» **Directions for this task**
For the data below, restate word for word only the lines from the line containing "(código/tools/vector helpers): backend/agent/" through the line containing "cada carpeta): docs/agent_llm_docs/agent_llm_structure.md.", both ends included.

» **Exercise materials**
....

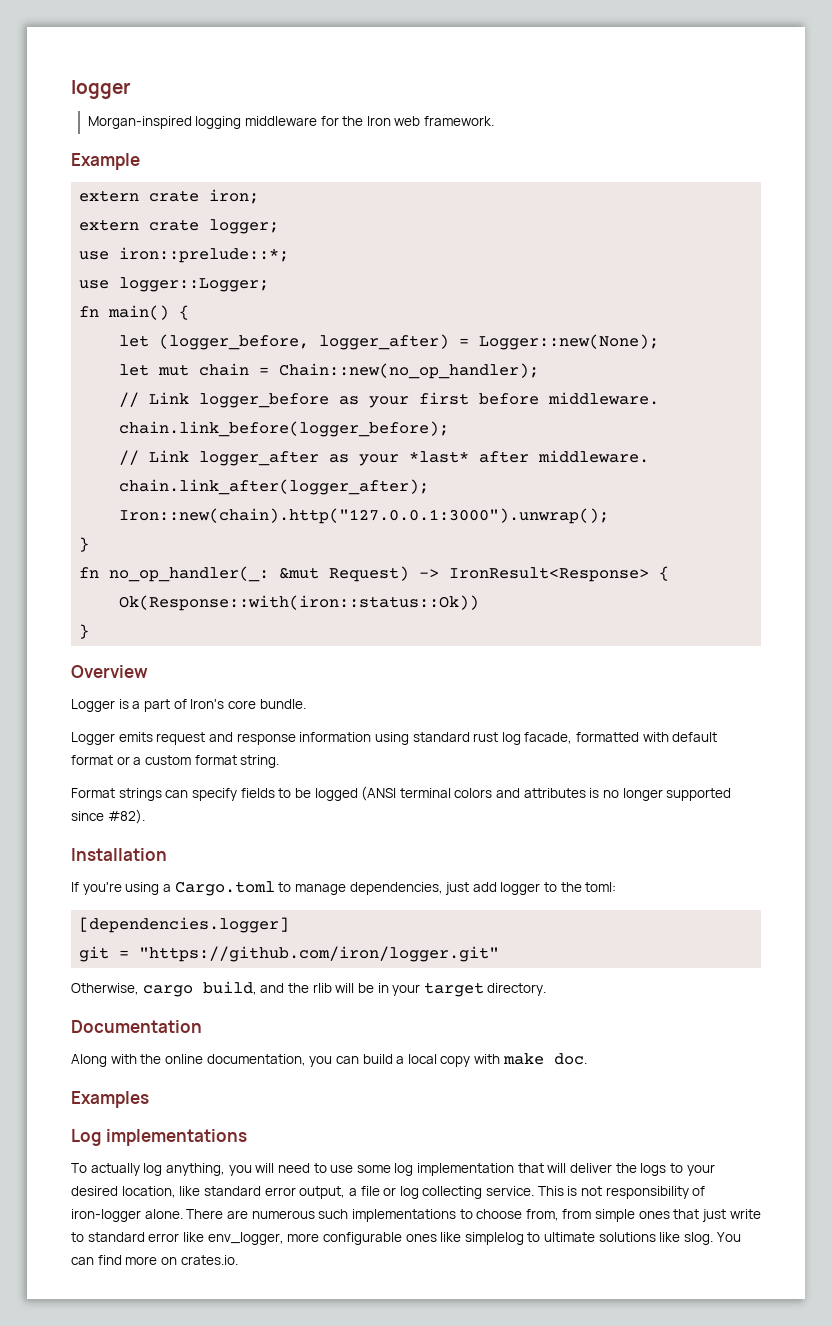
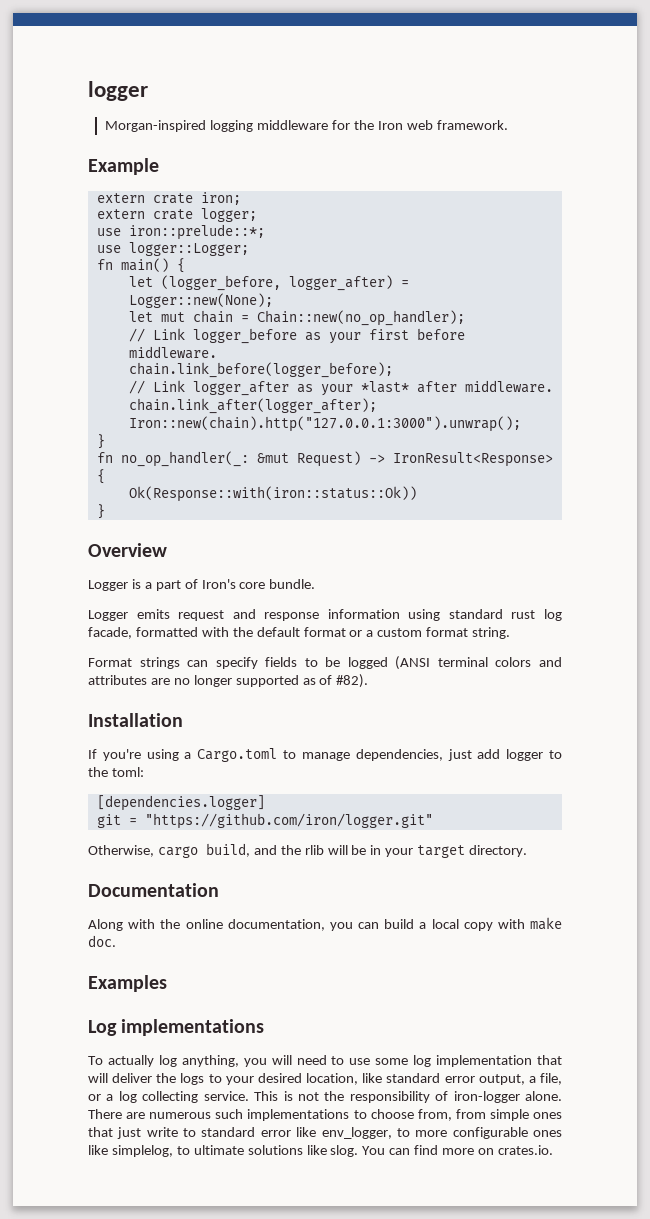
- Logger emits request and response information using standard rust log facade, formatted with default format or a custom format string.
+ Logger emits request and response information using standard rust log facade, formatted with the default format or a custom format string.
- Format strings can specify fields to be logged (ANSI terminal colors and attributes is no longer supported since #82).
+ Format strings can specify fields to be logged (ANSI terminal colors and attributes are no longer supported as of #82).
- To actually log anything, you will need to use some log implementation that will deliver the logs to your desired location, like standard error output, a file or log collecting service.
+ To actually log anything, you will need to use some log implementation that will deliver the logs to your desired location, like standard error output, a file, or a log collecting service.
- This is not responsibility of iron-logger alone.
+ This is not the responsibility of iron-logger alone.
- There are numerous such implementations to choose from, from simple ones that just write to standard error like env_logger, more configurable ones like simplelog to ultimate solutions like slog.
+ There are numerous such implementations to choose from, from simple ones that just write to standard error like env_logger, to more configurable ones like simplelog, to ultimate solutions like slog.

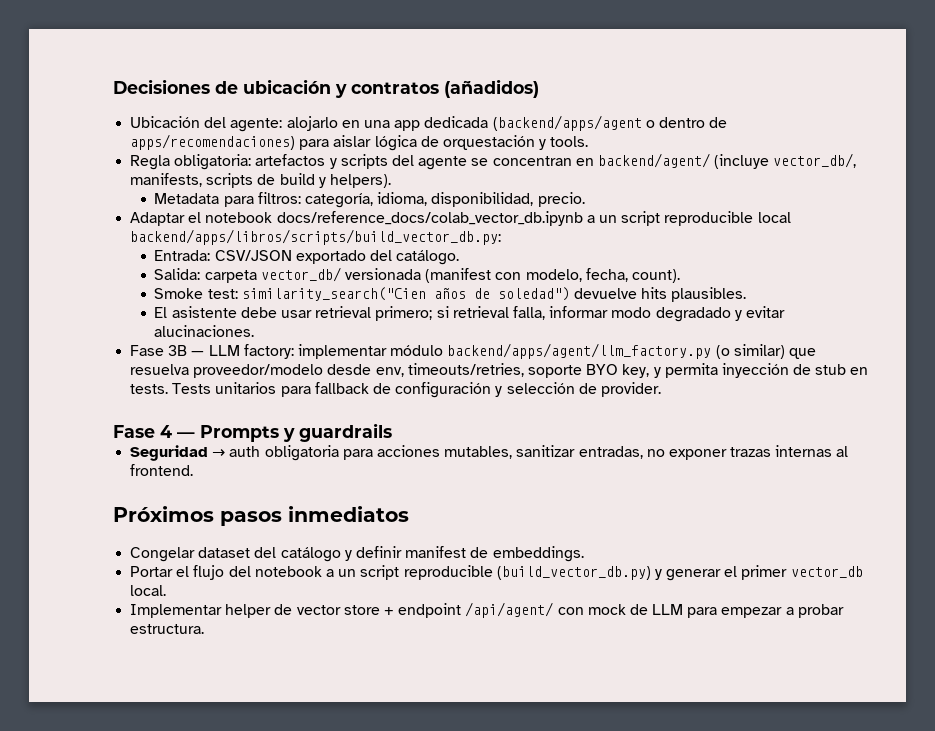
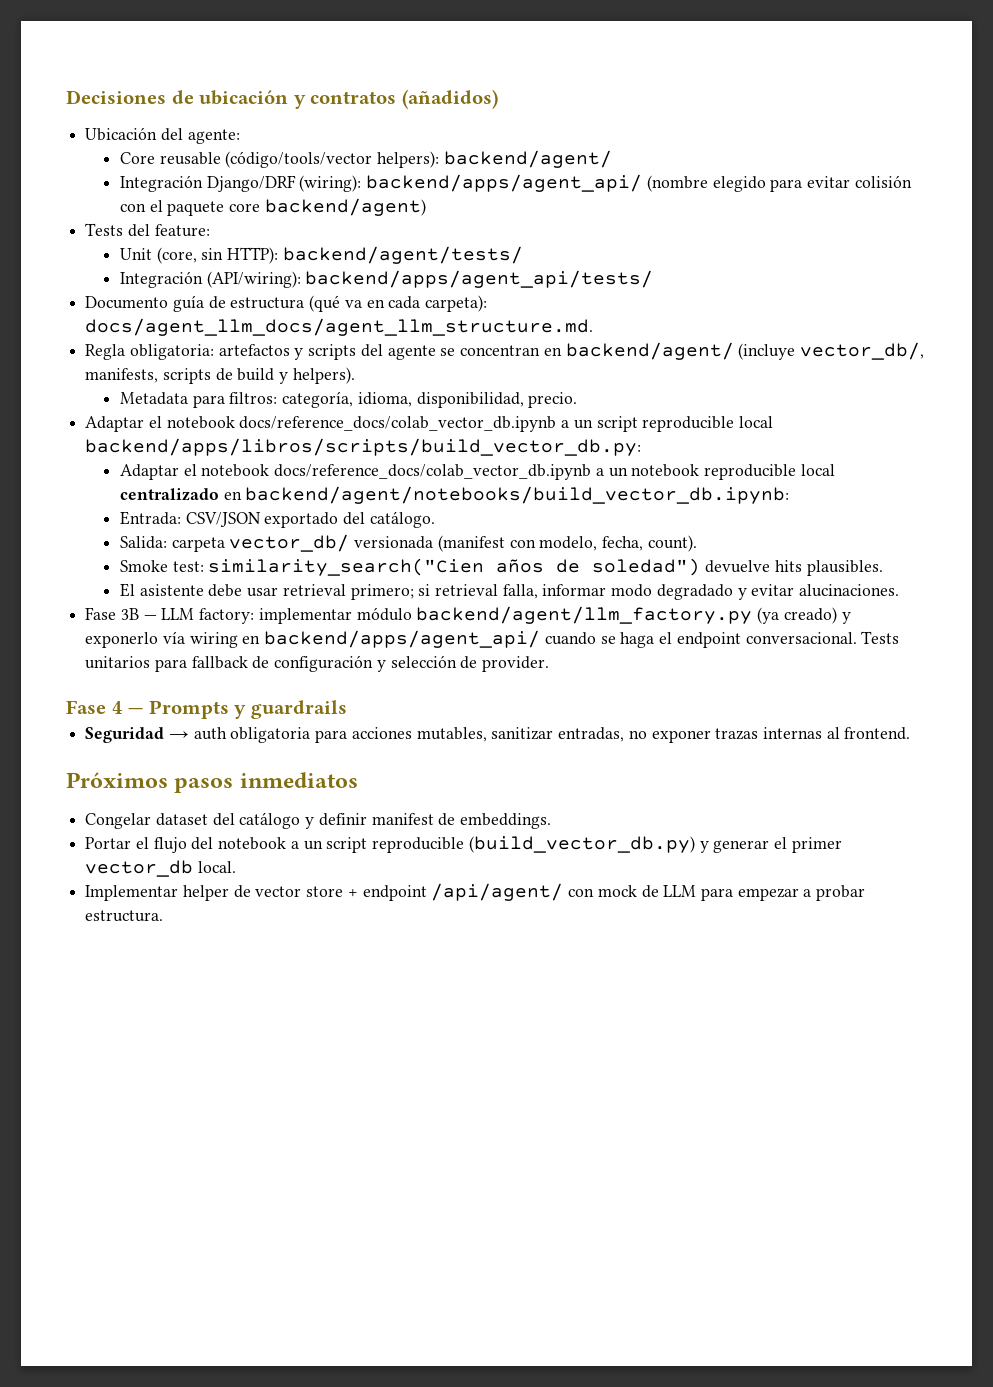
- Ubicación del agente: alojarlo en una app dedicada (backend/apps/agent o dentro de apps/recomendaciones) para aislar lógica de orquestación y tools.
+ Ubicación del agente:
+ Core reusable (código/tools/vector helpers): backend/agent/
+ Integración Django/DRF (wiring): backend/apps/agent_api/ (nombre elegido para evitar colisión con el paquete core backend/agent)
+ Tests del feature:
+ Unit (core, sin HTTP): backend/agent/tests/
+ Integración (API/wiring): backend/apps/agent_api/tests/
+ Documento guía de estructura (qué va en cada carpeta): docs/agent_llm_docs/agent_llm_structure.md.
+ Adaptar el notebook docs/reference_docs/colab_vector_db.ipynb a un notebook reproducible local centralizado en backend/agent/notebooks/build_vector_db.ipynb:
- Fase 3B — LLM factory: implementar módulo backend/apps/agent/llm_factory.py (o similar) que resuelva proveedor/modelo desde env, timeouts/retries, soporte BYO key, y permita inyección de stub en tests.
+ Fase 3B — LLM factory: implementar módulo backend/agent/llm_factory.py (ya creado) y exponerlo vía wiring en backend/apps/agent_api/ cuando se haga el endpoint conversacional.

....

» **Answer box**
+ Core reusable (código/tools/vector helpers): backend/agent/
+ Integración Django/DRF (wiring): backend/apps/agent_api/ (nombre elegido para evitar colisión con el paquete core backend/agent)
+ Tests del feature:
+ Unit (core, sin HTTP): backend/agent/tests/
+ Integración (API/wiring): backend/apps/agent_api/tests/
+ Documento guía de estructura (qué va en cada carpeta): docs/agent_llm_docs/agent_llm_structure.md.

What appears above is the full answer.